Ultrafast laser filamentation has attracted more and more interest due to its potential applications, such as THz generation [1,2], pulse compression [3,4], air lasing [5,6] and remote sensing [7,8]. Ultrafast laser filamentation is a unique nonlinear optical phenomenon that occurs in transparent optical media when the laser reaches the critical power (P_cr ≈ 5 GW in air) [9,10,11]. It is mainly caused by the dynamic balance between the optical Kerr-effect-induced self-focusing and defocusing effects of the plasma generated by a high-intensity laser or higher-order Kerr effect (HOKE) [12,13]. Fruitful nonlinear optical phenomena can be observed during the ultrafast laser filamentation evolution, including self-focusing, group velocity dispersion (GVD), self-steepening, self-phase modulation (SPM), multi-photon and tunneling ionization (MPI/TI) and stimulated amplification [9], etc. Recently, several studies demonstrated that ultrafast laser filamentation was able to achieve free space optical (FSO) communication through clouds and fog in the atmosphere [14,15]. These reports open a new and exciting prospect for the atmospheric application of optical communication.

As is known, a vortex beam is considered to have many promising applications since its special helical wavefront can generate the orbital angular momentum (OAM). A vortex beam is characterized by the phase factor exp($il\theta$), where θ is the azimuthal coordinate and l, termed the topological charger, refers to an integer counting the number of intertwined helices, which represents the number of 2π phase shifts along the circle [16]. The mode of OAM state is equal to this number l. A vector normal to a helical phase front follows a spiral trajectory around the propagation axis. The different OAM modes of the vortex beam are orthogonal with each other [17]. More importantly, it is found that a vortex beam with orthogonality can be widely used in FSO communication and remote sensing systems [18,19]. In the past decade, several methods have been proposed by which vortex beams carrying OAM can intensively increase the information rate and capacity of FSO communication systems [20,21,22,23,24]. Although a vortex beam usually has a ring structure in transverse modulation, it still undergoes the process of self-focusing and defocusing effects when the peak intensity of the laser power is high enough to exceed the critical power. Therefore, a vortex beam carrying OAM during nonlinear propagation is also considered to be laser filamentation.

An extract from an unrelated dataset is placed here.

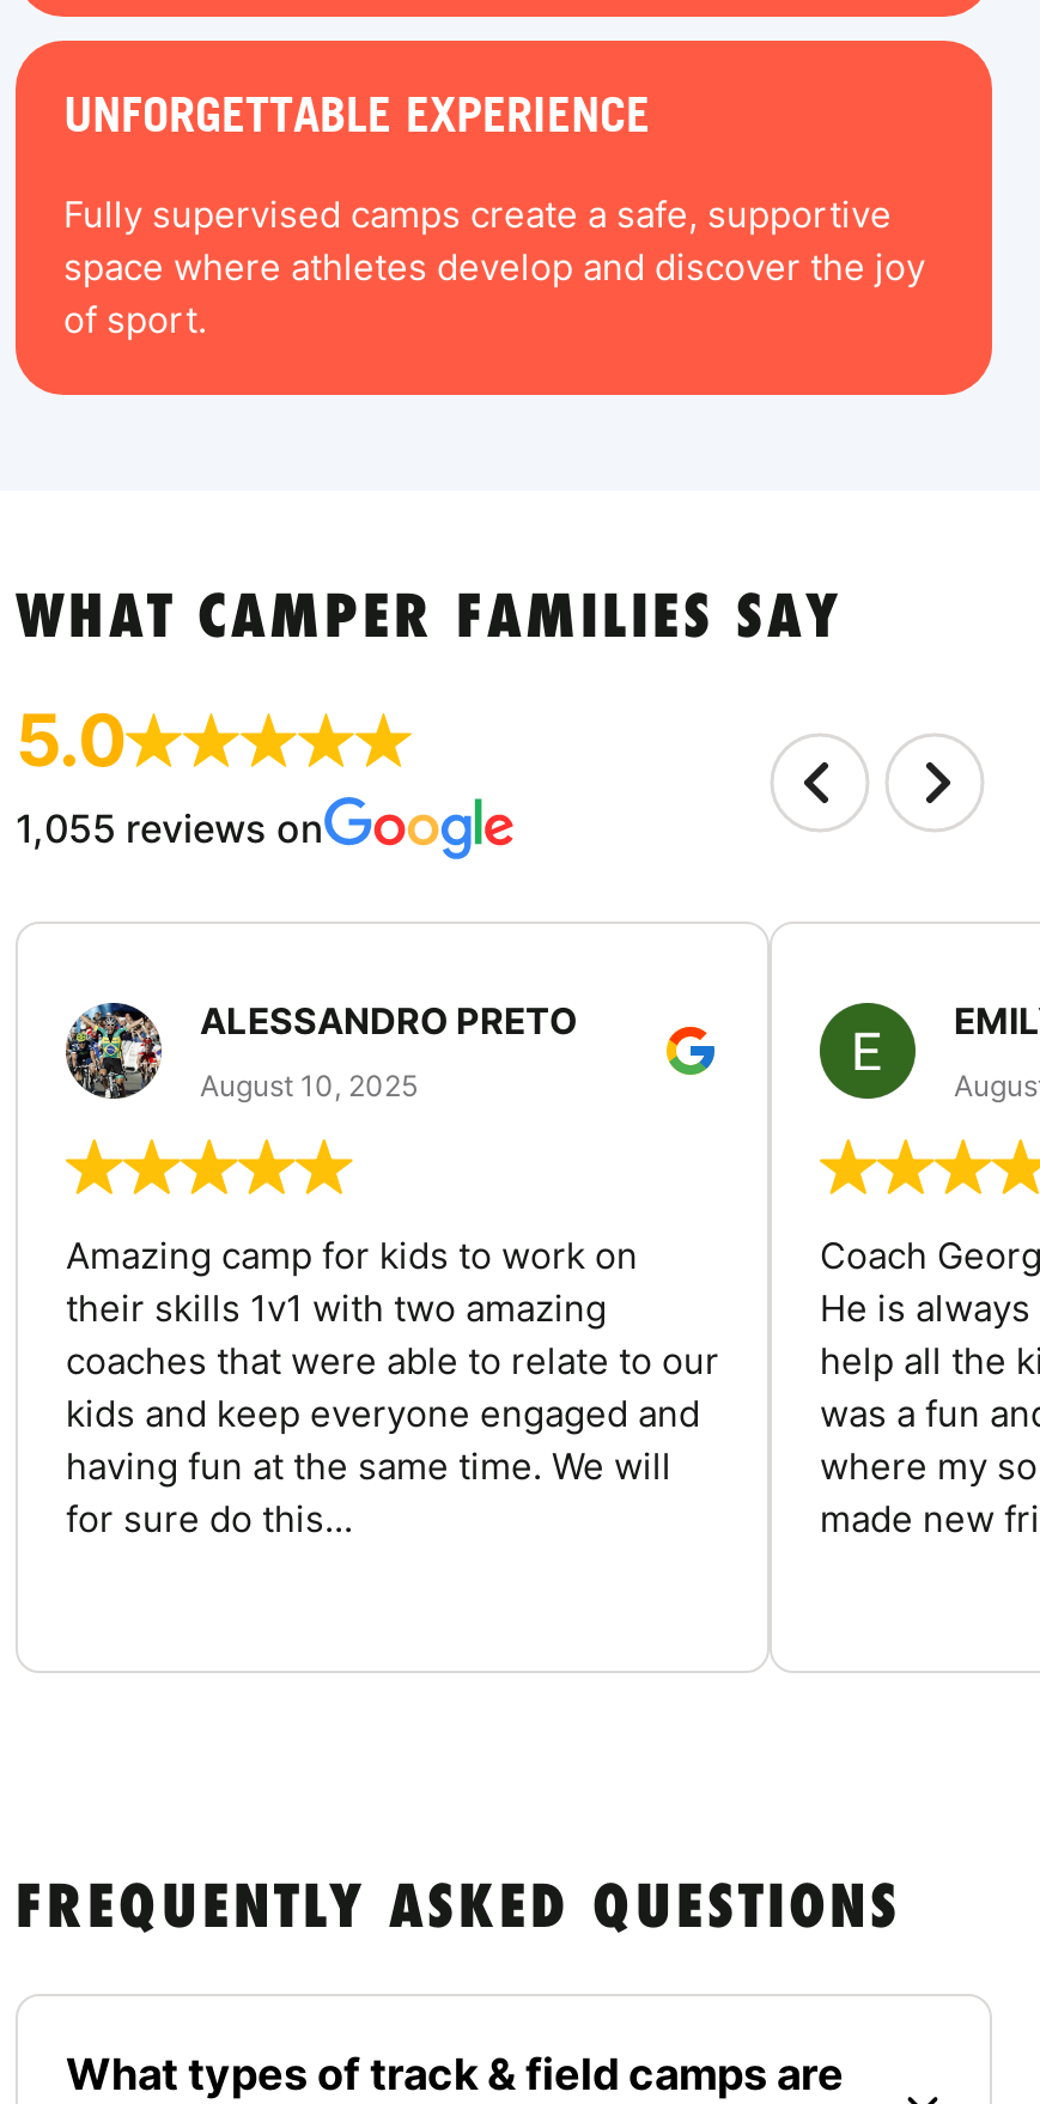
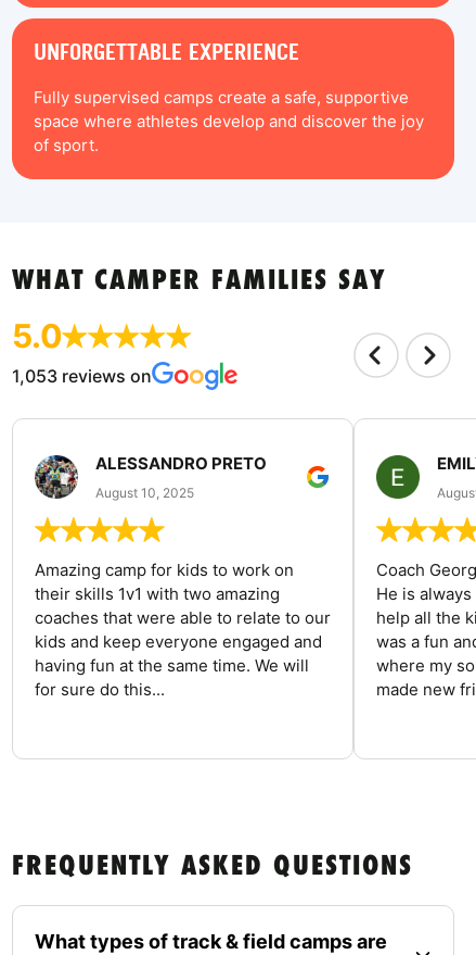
[16,805,324,853] 1,055 reviews on -> [12,365,152,387] 1,053 reviews on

These types of atmospheric applications, such as optical communication [25,26,27,28], remote sensing and LIDAR technology (light detection and ranging) [29], etc., require the long-distance propagation of the laser beam through the atmosphere. Turbulent air is the main obstacle during the propagation of ultrafast filamentation through the atmosphere. It generates optical perturbation in the air density, resulting in fluctuations in the refractive index in the atmosphere and instabilities in the optical transverse modulation [25,26]. Some studies were devoted to the influence of turbulent air on the filament distance [30,31], optical pulse broadening [32] and transverse filament wandering [33,34], etc. Due to the existence of turbulence, the vortex beam will suffer from serious beam expansion, drift and distortion. Consequently, the code information that is carried by the vortex beam will be easily lost, and the blurring and scintillation that are generated by phase-front distortions will severely degrade the system’s stability [35,36]. Therefore, it is very significant to deeply understand the influence of turbulent air on the process of filamentation.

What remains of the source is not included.